The article was about an indisputably stacked Manhattan trial where a political DA took a misdemeanor already expired under the statute of limitations and magically transformed it into a felony for the sole purpose of giving Democrats the ability to claim their opponent is a “convicted felon.” One of SIX trials conveniently timed right during the election cycle.

It wasn’t an evaluation of every gripe in the Neocon playbook, Morning Joe. It doesn’t take a PHD to recognize you’ve overplayed your hand. Luckily we no longer have to listen to your faux signaling about “Protecting Democracy.”

Clare Knight
Clare Knight
5 months ago
Reply to  simon lamb

Thank you for that.
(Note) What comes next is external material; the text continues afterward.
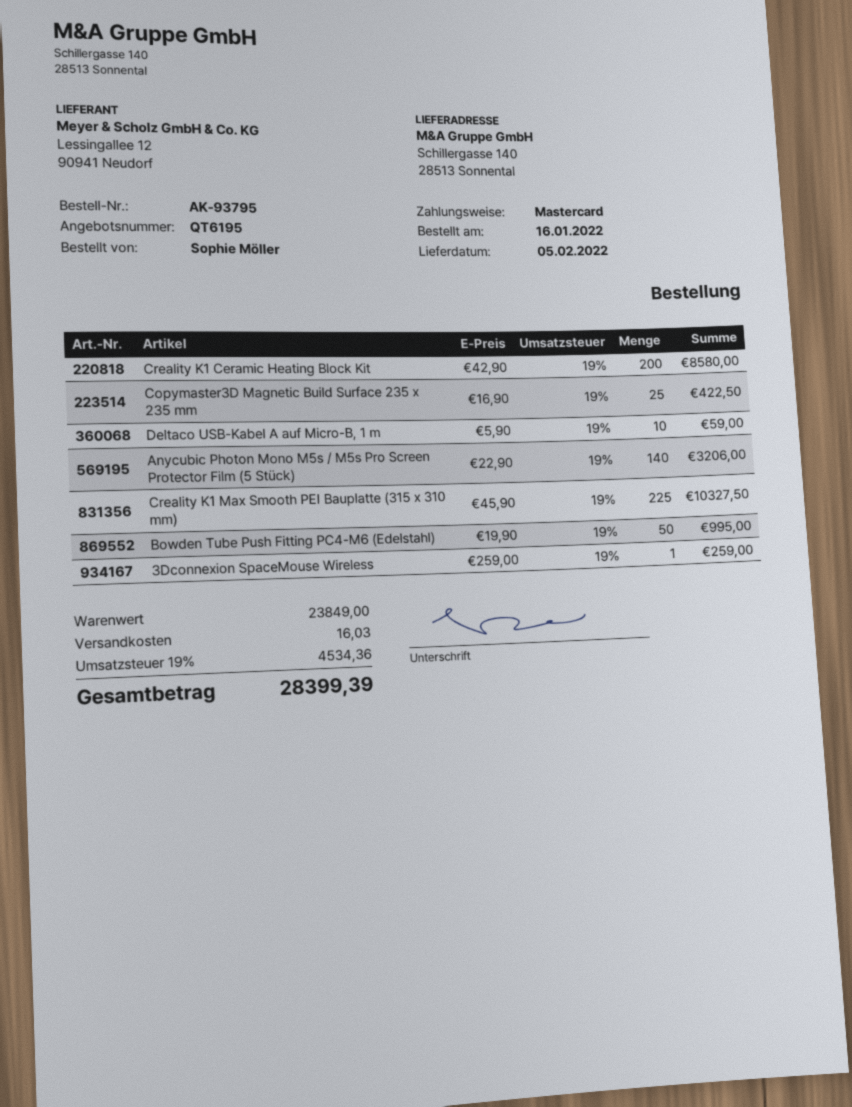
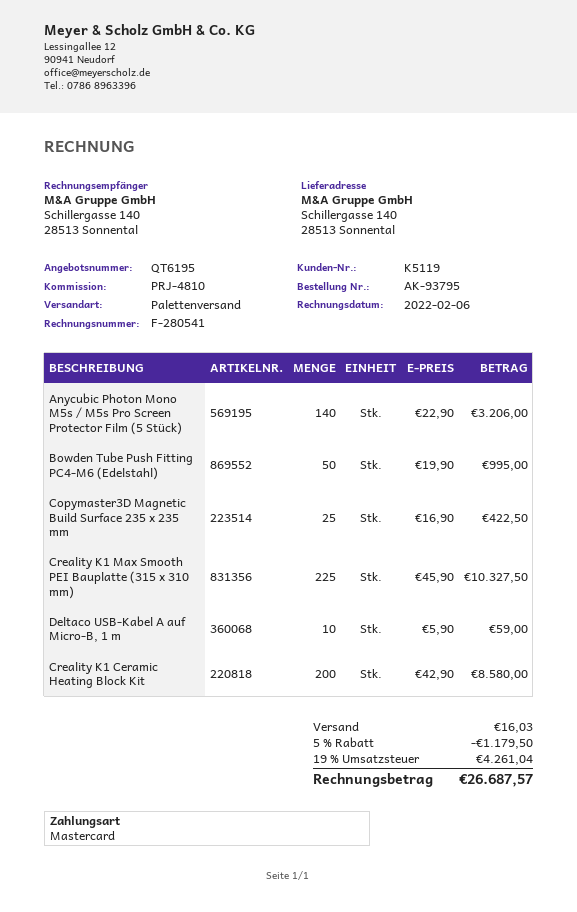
3Dconnexion SpaceMouse Wireless: 1 x 259.00 = 259.00 -> none
discount: none -> 5% = 1179.50
tax: 19% = 4534.36 -> 19% = 4261.04
total: 28399.39 -> 26687.57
I didn’t know where to begin.

Andrew Boughton
Andrew Boughton
5 months ago

That the American electorate has two such stellar candidates is shocking enough.

Samuel Ross
Samuel Ross
5 months ago

This author mixes falsehoods attacking Donald Trump with his stirring defense. Each of the points he raises have been previously refuted, but apparently, he never got the memo.

leonard o'reilly
leonard o'reilly
5 months ago

From my perspective, Michael Lind is exactly right. Trump is a loose cannon, rhetorically, but he ought not to be a match for American institutions. And he hasn’t been, not even throughout his presidential term nor in his tacit encouragement of that unruly mob on Jan 6.
But who will be a match for corrupt institutions, particularly that most important institution, the one that dispenses justice? The press lost what credibility it had with the Russian collusion story and the Kavanagh hearings. Now the justice department has sacrificed its sacred neutrality for political ends. It’s no wonder ordinary people have lost their faith, a matter of trust, in institutions. This loss of trust is unexplored territory. There be dragons.

AJ Mac
AJ Mac
5 months ago

I concur except in one respect: While indirect, his encouragement was not only tacit.

UnHerd Reader
UnHerd Reader
5 months ago

What a load of junk.

Charles Hedges
Charles Hedges
5 months ago

What has nearly been achieved in the West is The Iron Law of Oligarchy. The West is run for the Oligarchy by the Oligarchy. Unfortunately it is not an aristocracracy in the true Greek sense where the rule is by the best. Democracy should allow the best to rule but this requires rigorous selection and training in order to promote th best. What we have is selection and promotion of the mediocre whose function is to agree with the Oligarchy. Consequently there is a massive increase in recruitment of the mediocre by the State controlled by the Oligarchy because they will always receive their votes. If one introduces rigorous slection and training, then mediocre state employees would be sacked. Noone votes for a party which would sack them.
The collapse of Rome, Mughal and Chinese empires and then communism was because the State run by the Bureaucrats – The Oligarchs taxed at a rate more than can could be sustained and then were not willing to die defending it.
Iron law of oligarchy – Wikipedia
In summary, over taxation and lack of spirit by Oligarchs/ Bureaucrats leads to collapse of state. The lack of spirit leads to decline in ability to take risks, innovate and fight to defend oneself, family and country.

Philip Burrell
Philip Burrell
5 months ago

Am I missing something here? I thought this case was decided by a jury not an elected judge or prosecutor. You can argue that the case was politically motivated and I am sure the author could find similar cases brought to court in Republican states were he minded to do so. However unless he is suggesting the jury has been suborned, how can you argue with the verdict?

Utter
Utter
5 months ago
Reply to  Philip Burrell

What you are missing is the woeful state of political discourse in the US. Also, whilst pols of all colors, at any time, can be flexible with the truth, Trump largely dispenses with it alltogether. His speech and acts are riddles with primitive psychological defences – regression, denial, splitting, projection, fixation, delusion, passive aggression, reaction formation, idealization, and acting out. In many ways it’s a stretch to call him a politician – he is a salesman with one product, himself, sold not for cash but for adulation.

Walter Schwager
Walter Schwager
5 months ago

The indignation expressed here would be better directed at the biased, stacked and antidemocratic Supreme Court

Chipoko
Chipoko
5 months ago

In 2017 Hillary Clinton and the Democratic Party were fined some $113,000:

“… the [Democratic] party and campaign reported payments to the powerhouse Democratic law firm Perkins Coie as legal expenses, when in actuality some of the money was earmarked for “paying Fusion GPS through Perkins Coie to conduct opposition research on Donald Trump …”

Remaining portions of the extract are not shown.